53rd Telluride Film Festival
- Location: Telluride, Colorado, United States
- Founded: 1974
- Awards: Telluride Film Festival Silver Medallion: Andrew Haigh Sandra Hüller John Malkovich
- Artistic director: Julie Huntsinger
- Festival date: September 4–7, 2026
- Website: www.telluridefilmfestival.org

Telluride Film Festival
- 54th 52nd

= 53rd Telluride Film Festival =

2026 film festival

The 53rd Telluride Film Festival took place from September 4 to 7, 2026, in Telluride, Colorado.

The Telluride Film Festival Silver Medallion was presented to Andrew Haigh, Sandra Hüller, and John Malkovich. Actress and filmmaker Rebecca Hall was chosen as the edition's guest director, and selected six classic films for a parallel section.
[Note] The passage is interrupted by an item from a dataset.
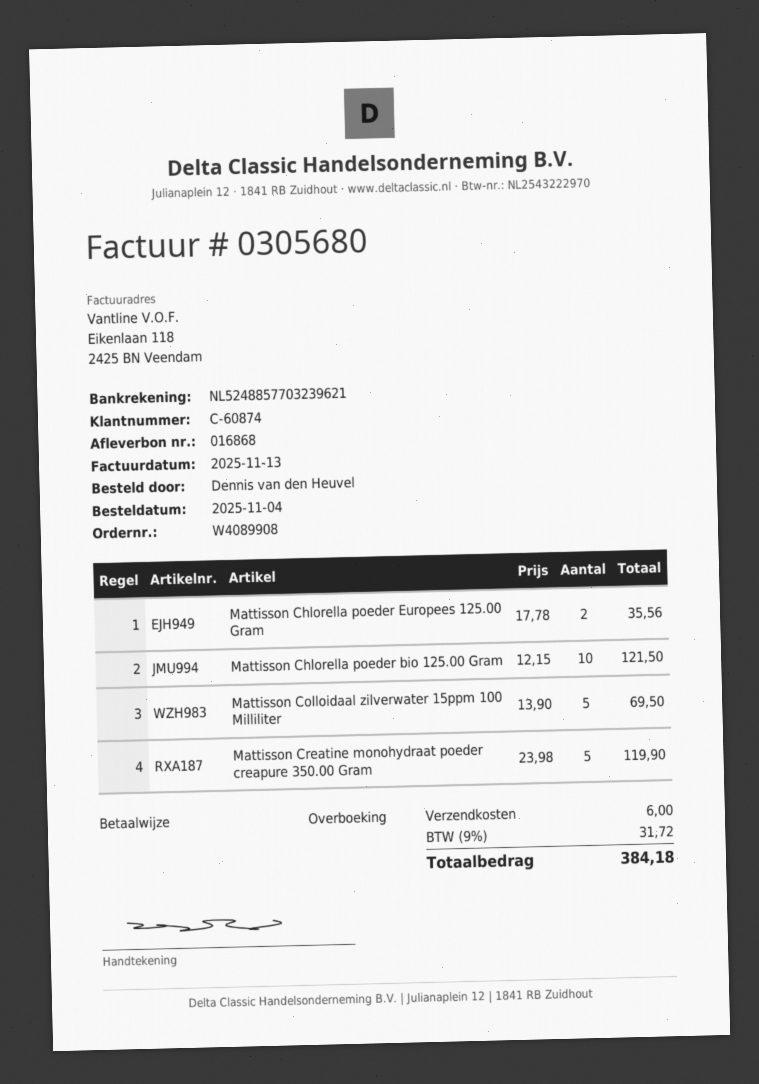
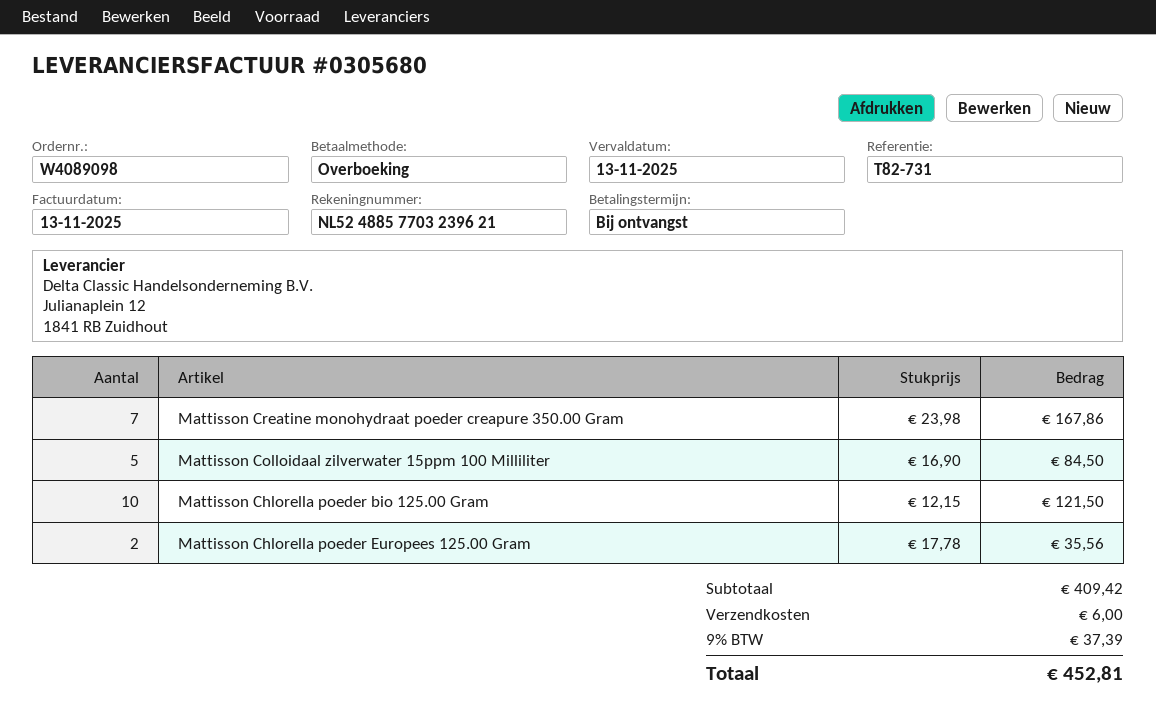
order number: W4089908 -> W4089098
Mattisson Colloidaal zilverwater 15ppm 100 Milliliter: 5 x 13.90 = 69.50 -> 5 x 16.90 = 84.50
Mattisson Creatine monohydraat poeder creapure 350.00 Gram: 5 x 23.98 = 119.90 -> 7 x 23.98 = 167.86
tax: 9% = 31.72 -> 9% = 37.39
total: 384.18 -> 452.81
Roughly one month before the opening, a flash flood hit the city, damaging significantly a number of buildings, including the Michael D. Palm Theatre.

World premieres included: Andrew Haigh's A Long Winter, Bryan Fogel's The Row, David Zellner and Nathan Zellner's Alpha Gang, Eleanor Coppola's Making Marie Antoinette, Frank Marshall and Nigel Sinclair's Pete Townshend: Behind Blue Eyes, Guy Nattiv's The Liberation, Jennifer Peedom's Tenzing, Jesse Eisenberg's The Debut, Małgorzata Szumowska and Michał Englert's The Idiot(s), Mike Leigh's Tender Loving Care, Nanette Burstein's Carl Sagan: We Are Made of Star Stuff, and Simon Stone's Elsinore.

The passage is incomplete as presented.